Ricco anche il programma degli spettacoli serali, tutti a ingresso gratuito con offerta libera. Venerdì saliranno sul palco i "Sei 1 Max" con il tributo agli 883; sabato sarà la volta degli "Abba Dream"; domenica Radio Stella Live e Remember Picchio Rosso celebreranno i 50 anni della disco music con la conduzione di Andrea Barbi e la partecipazione di Playahitty, Regina e Johnson Righeira. Lunedì invece spazio al gran finale con lo show "Voglio Tornare negli Anni 90", uno dei format musicali più seguiti d'Italia.
L’intero ricavato della manifestazione sarà devoluto ad Aseop per sostenere i progetti di accoglienza, assistenza e ricerca che ogni giorno permettono all'associazione di offrire un aiuto concreto ai bambini e alle loro famiglie.
Aseop, la sua missione e le Case di Fausta
Aseop nasce nel 1988 a Modena dall'iniziativa di un gruppo di genitori di bambini con patologie oncoematologiche, con il fine di sostenere la ricerca e la cura, offrire un punto di riferimento competente e solidale alle famiglie, rispondere ai loro bisogni e difenderne i diritti. L'associazione garantisce gratuitamente l'accoglienza delle famiglie dei piccoli pazienti ricoverati nel reparto di Oncoematologia Pediatrica del Policlinico di Modena, accompagnandole per tutto il percorso di cura anche nel disbrigo delle pratiche burocratiche.
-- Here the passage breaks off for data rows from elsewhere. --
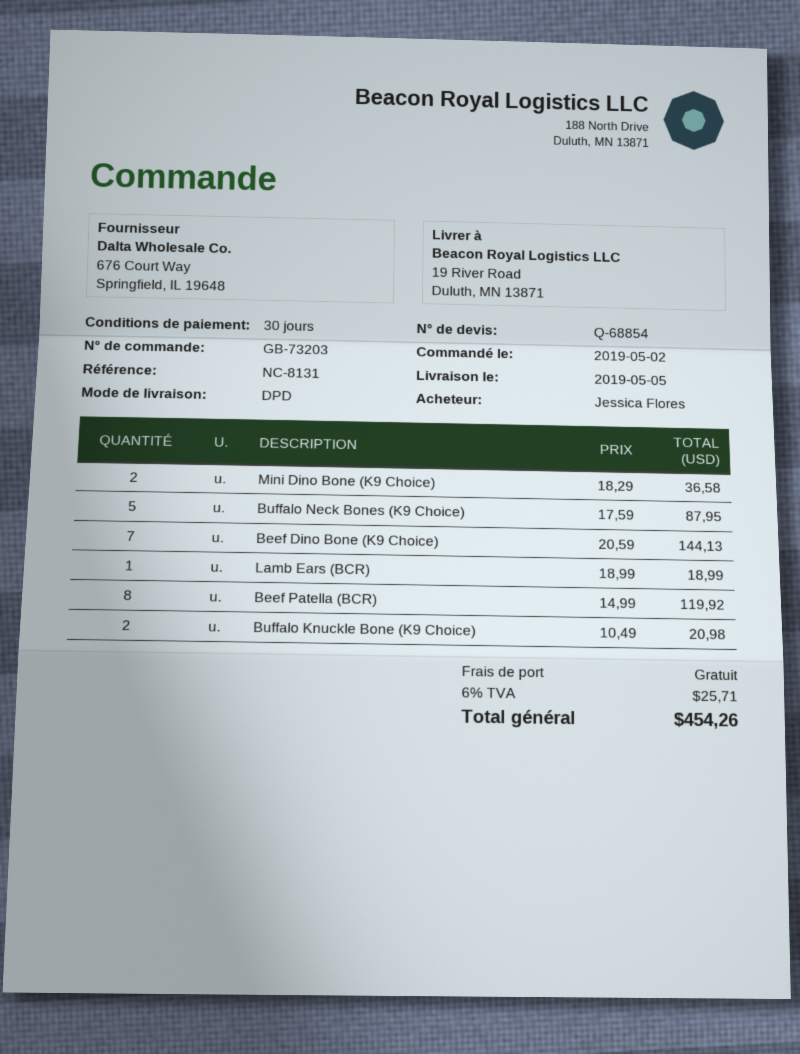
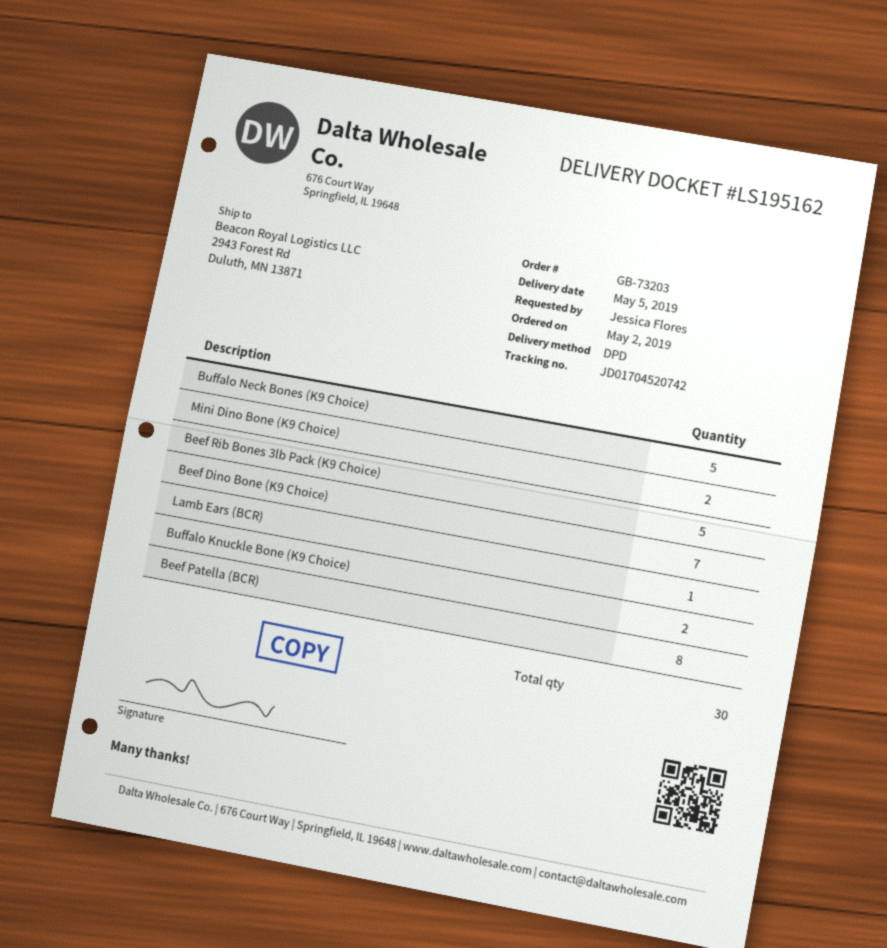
ship to: 19 River Road, Duluth, MN 13871 -> 2943 Forest Rd, Duluth, MN 13871
Beef Rib Bones 3lb Pack (K9 Choice): none -> 5

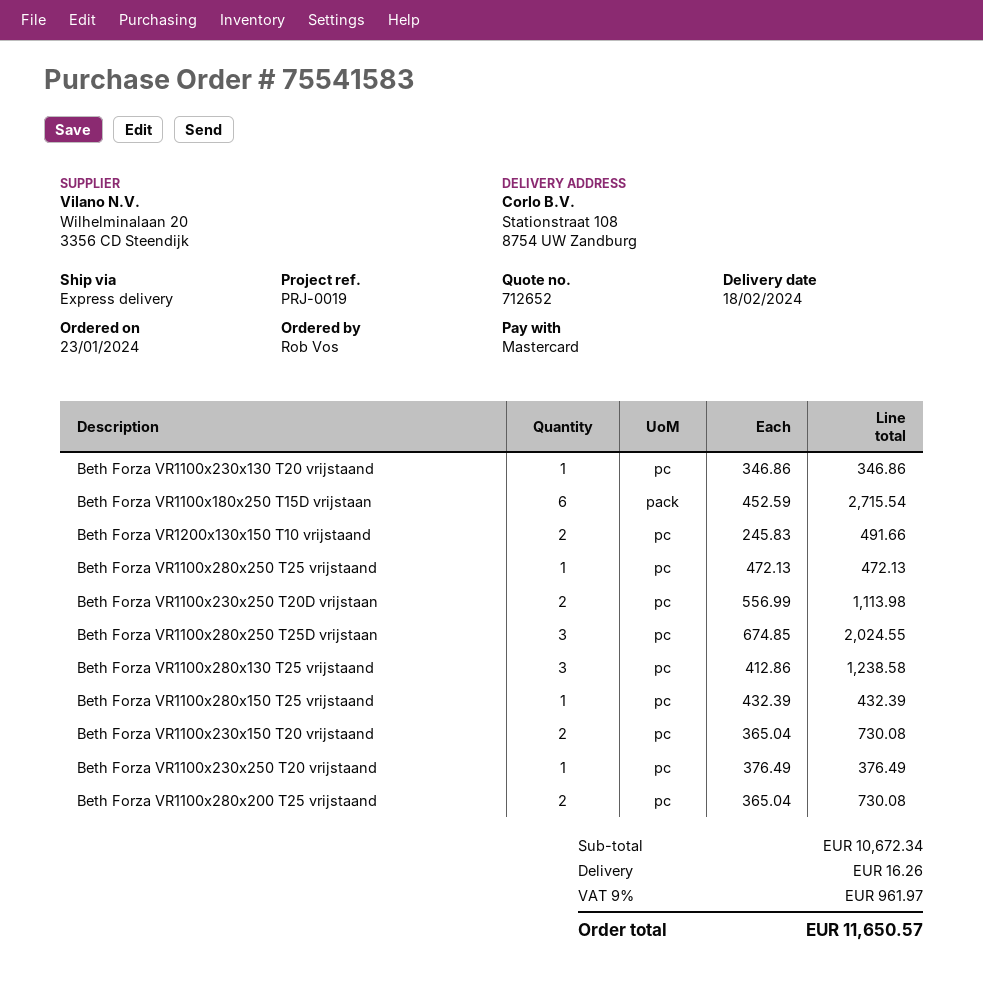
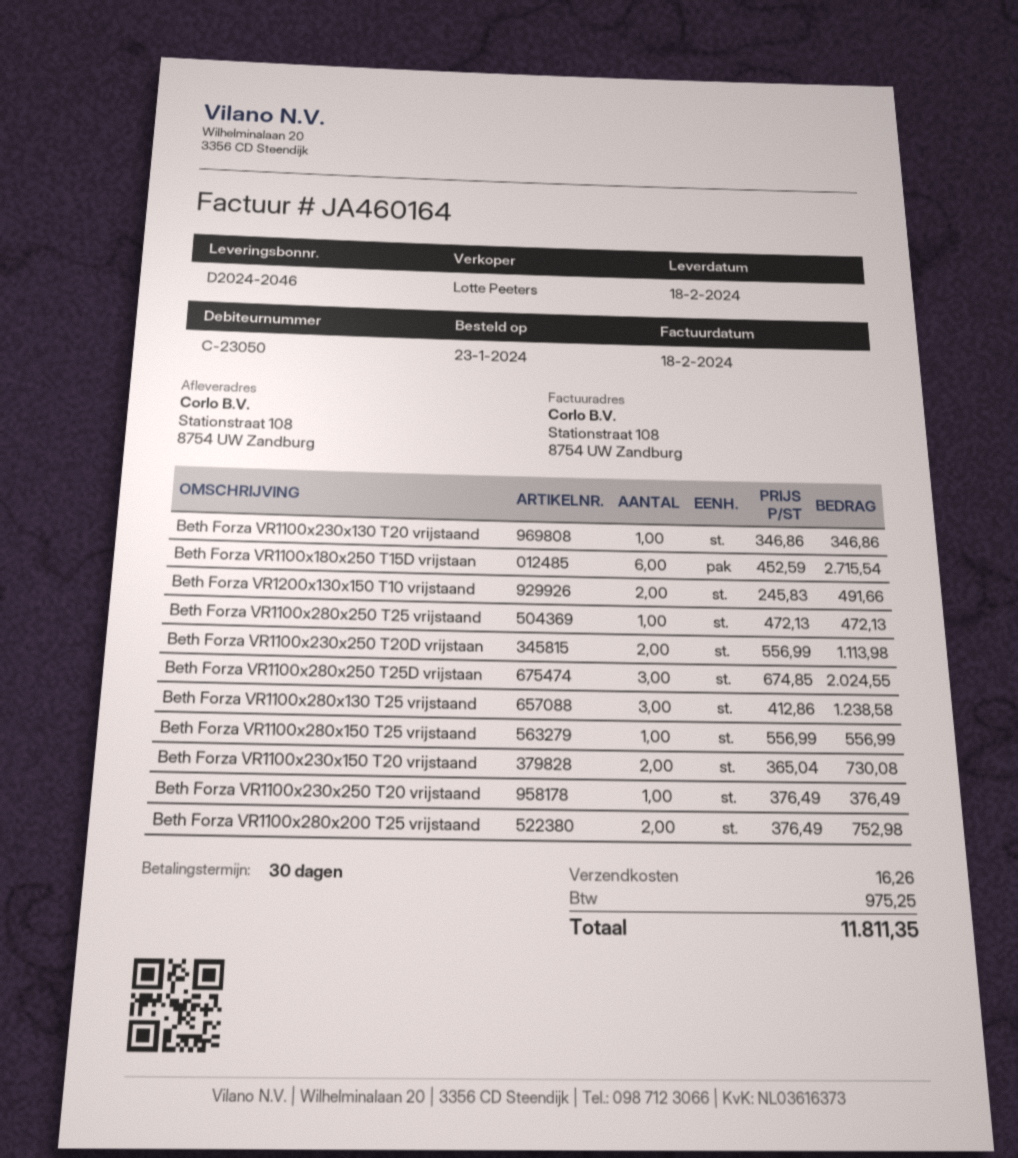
Beth Forza VR1100x280x150 T25 vrijstaand: 1 x 432.39 = 432.39 -> 1 x 556.99 = 556.99
Beth Forza VR1100x280x200 T25 vrijstaand: 2 x 365.04 = 730.08 -> 2 x 376.49 = 752.98
tax: 961.97 -> 975.25
total: 11650.57 -> 11811.35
Sostiene inoltre il reparto con l'acquisto di attrezzature e materiali, finanzia la ricerca attraverso borse di studio e gestisce le due Case di Fausta, simbolo concreto della propria missione. L’accoglienza rappresenta infatti uno dei principi cardine dell'attività di Aseop. Per un'associazione nata dai genitori, offrire una risposta immediata e concreta alle famiglie costrette a lasciare la propria casa per garantire ai figli le migliori cure è sempre stato fondamentale. Da questa esigenza è nata la Casa di Fausta, inaugurata nel 2016 a pochi passi dal Policlinico di Modena, che permette ai bambini di proseguire le terapie in un ambiente familiare, riducendo l'ospedalizzazione e migliorando la qualità della vita. Da allora, fino a giugno 2026, oltre 850 famiglie hanno usufruito gratuitamente dell'ospitalità nei dodici appartamenti della struttura. Nel 2025 il progetto si è ampliato con l'inaugurazione della Seconda Casa di Fausta e di Villa Mirella Freni, nate dalla riqualificazione del complesso di Villa Corletto a Baggiovara. Gli organizzatori esprimono i propri ringraziamenti prima di iniziare questo periodo di festa. «Un grazie a tutti gli sponsor, agli enti e amministrazioni che ci affiancano, alle associazioni e gruppi che ci aiutano, e a tutti gli ospiti che ci verranno a trovare per gustare, cantare, divertirsi e condividere».